Locate the line containing "total: 11873.67 -> 11900.35" in the entries below, then retype it and every later line exactly, leaving out pictures.

==== Task input

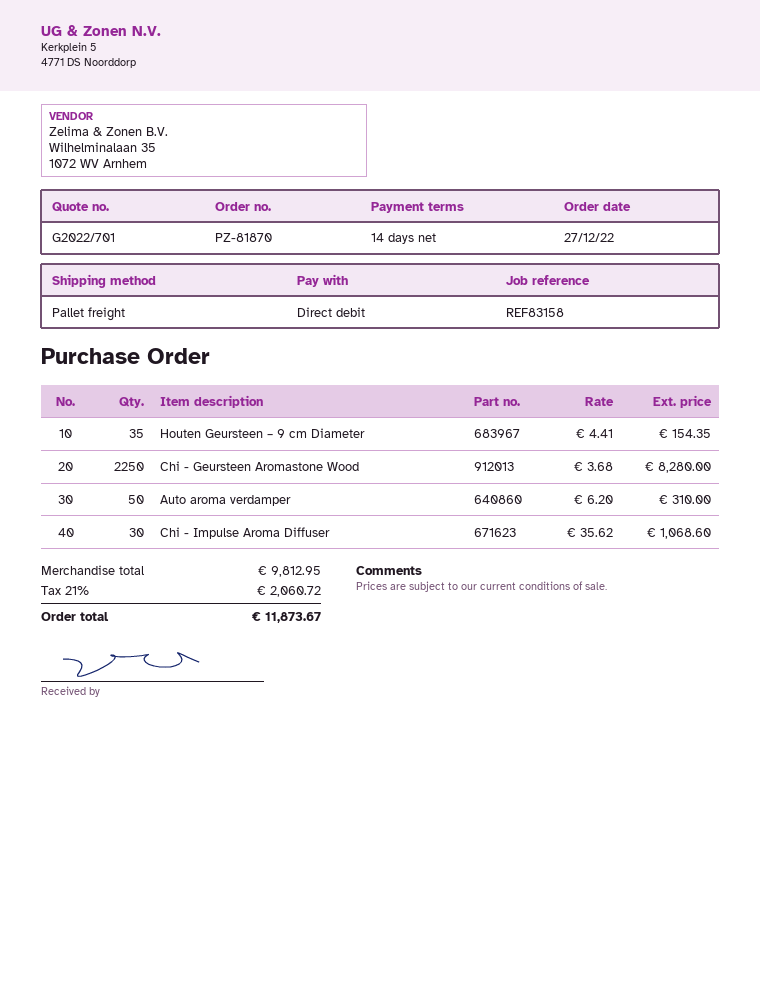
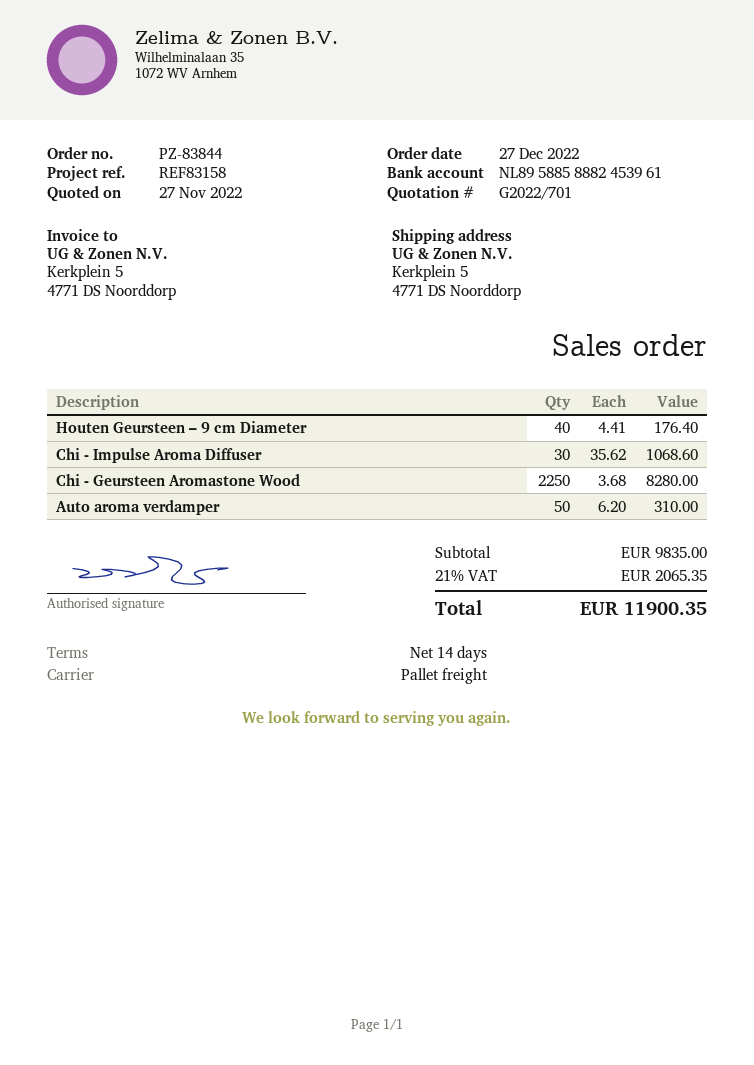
order number: PZ-81870 -> PZ-83844
Houten Geursteen – 9 cm Diameter: 35 x 4.41 = 154.35 -> 40 x 4.41 = 176.40
subtotal: 9812.95 -> 9835.00
tax: 21% = 2060.72 -> 21% = 2065.35
total: 11873.67 -> 11900.35

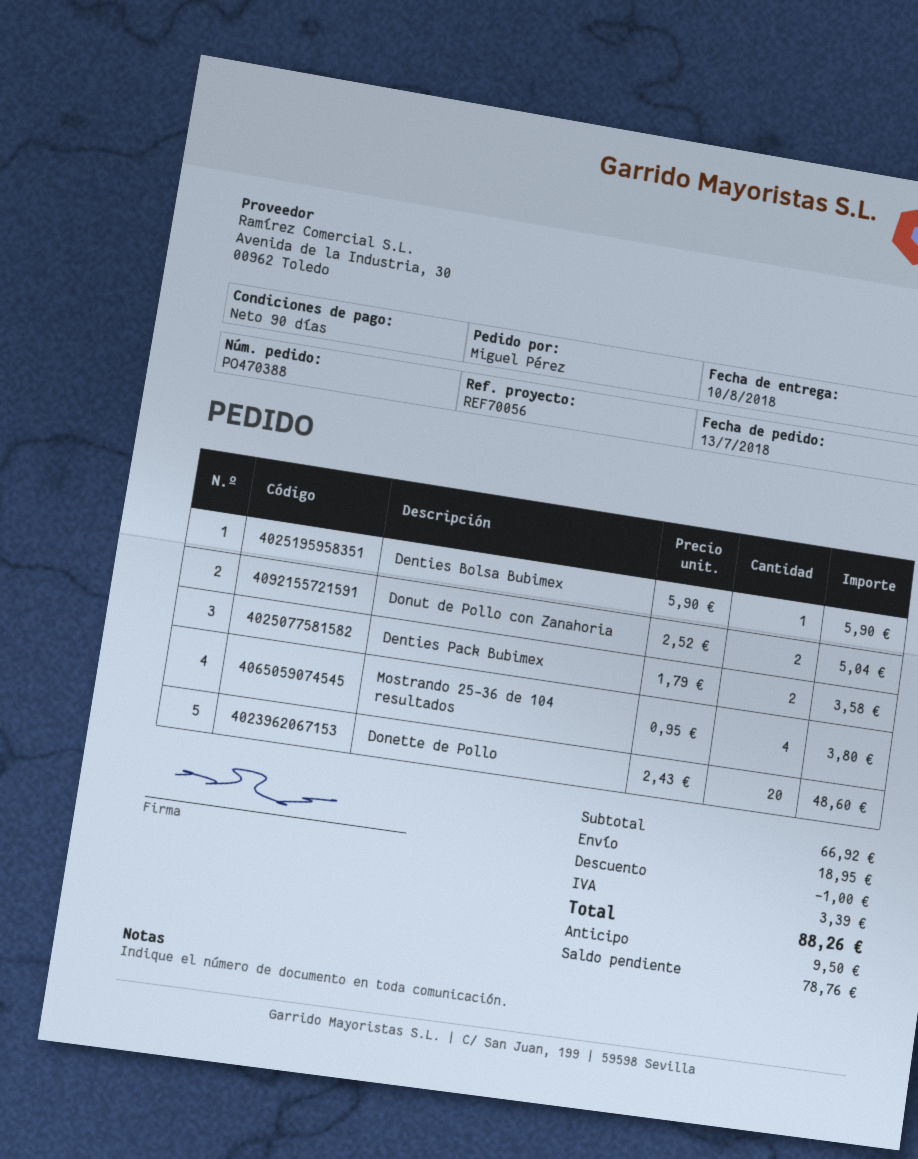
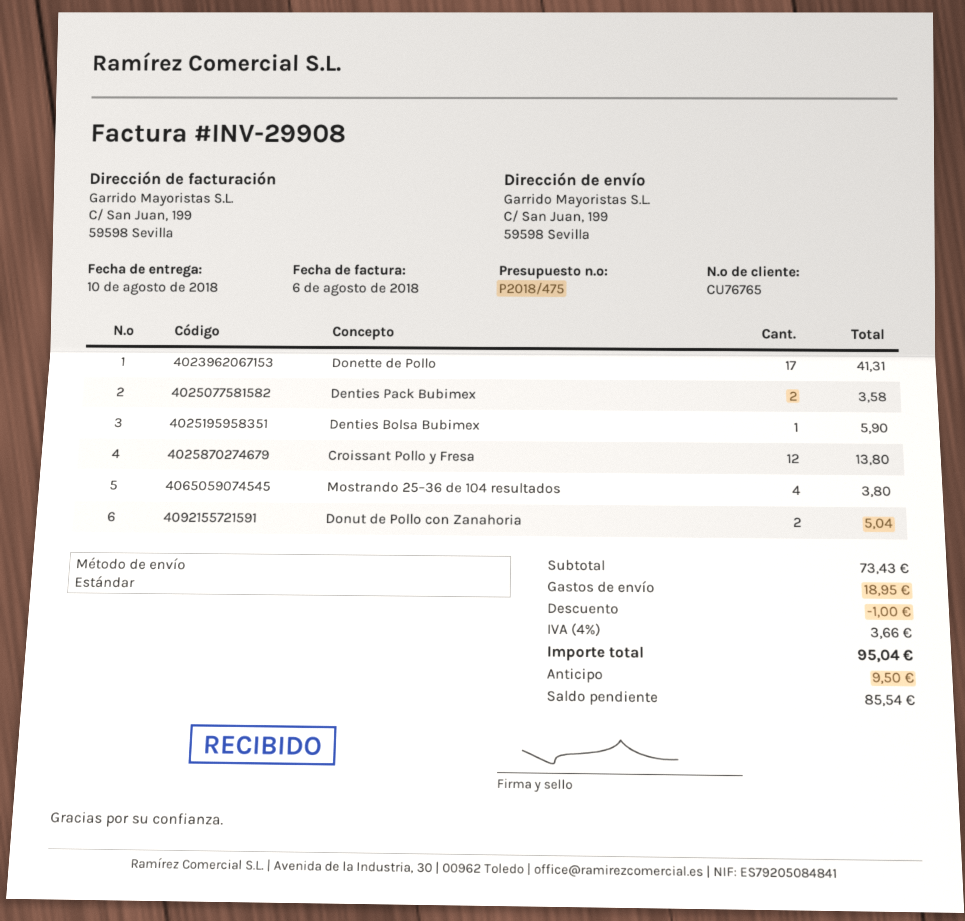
Donette de Pollo: 20 for 48.60 -> 17 for 41.31
Croissant Pollo y Fresa: none -> 12 for 13.80
subtotal: 66.92 -> 73.43
tax: 3.39 -> 3.66
total: 88.26 -> 95.04
balance: 78.76 -> 85.54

========

*Answer to the exercise*:
total: 11873.67 -> 11900.35

Donette de Pollo: 20 for 48.60 -> 17 for 41.31
Croissant Pollo y Fresa: none -> 12 for 13.80
subtotal: 66.92 -> 73.43
tax: 3.39 -> 3.66
total: 88.26 -> 95.04
balance: 78.76 -> 85.54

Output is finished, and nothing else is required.